> **TASK OBJECTIVE**:
Search term "subtotal": please show all lines in the listing that contain it.

> **DATASET RECORDS**:
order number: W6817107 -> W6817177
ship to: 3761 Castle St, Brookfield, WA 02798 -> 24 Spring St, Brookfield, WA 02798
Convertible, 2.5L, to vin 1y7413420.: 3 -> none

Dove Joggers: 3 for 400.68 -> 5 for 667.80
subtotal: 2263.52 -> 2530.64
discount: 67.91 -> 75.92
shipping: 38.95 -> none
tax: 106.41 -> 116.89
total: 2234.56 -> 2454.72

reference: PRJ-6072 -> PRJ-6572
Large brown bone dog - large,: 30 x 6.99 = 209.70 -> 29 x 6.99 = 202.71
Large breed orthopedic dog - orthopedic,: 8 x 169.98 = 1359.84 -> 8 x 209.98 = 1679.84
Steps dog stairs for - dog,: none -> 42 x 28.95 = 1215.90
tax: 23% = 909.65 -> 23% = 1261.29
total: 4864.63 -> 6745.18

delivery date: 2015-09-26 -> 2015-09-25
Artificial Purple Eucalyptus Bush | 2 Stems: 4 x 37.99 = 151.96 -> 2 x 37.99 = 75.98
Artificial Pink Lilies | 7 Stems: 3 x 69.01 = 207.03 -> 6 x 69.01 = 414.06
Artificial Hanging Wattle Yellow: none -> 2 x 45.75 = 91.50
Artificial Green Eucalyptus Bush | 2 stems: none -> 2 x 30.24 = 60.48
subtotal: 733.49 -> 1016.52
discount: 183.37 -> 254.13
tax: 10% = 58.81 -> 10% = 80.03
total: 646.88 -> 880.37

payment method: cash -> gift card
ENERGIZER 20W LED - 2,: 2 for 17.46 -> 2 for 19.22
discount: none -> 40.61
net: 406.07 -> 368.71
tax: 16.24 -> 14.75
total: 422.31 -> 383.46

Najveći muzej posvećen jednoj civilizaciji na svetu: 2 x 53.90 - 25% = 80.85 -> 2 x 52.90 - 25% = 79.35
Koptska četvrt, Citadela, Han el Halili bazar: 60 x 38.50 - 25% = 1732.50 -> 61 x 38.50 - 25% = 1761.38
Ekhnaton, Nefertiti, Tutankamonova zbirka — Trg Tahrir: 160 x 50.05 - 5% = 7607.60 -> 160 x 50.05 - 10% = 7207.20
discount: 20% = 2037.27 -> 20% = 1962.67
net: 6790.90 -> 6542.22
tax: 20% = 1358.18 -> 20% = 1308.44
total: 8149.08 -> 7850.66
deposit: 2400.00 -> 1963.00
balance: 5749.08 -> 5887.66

> **EXERCISE OUTPUT**:
subtotal: 2263.52 -> 2530.64
subtotal: 733.49 -> 1016.52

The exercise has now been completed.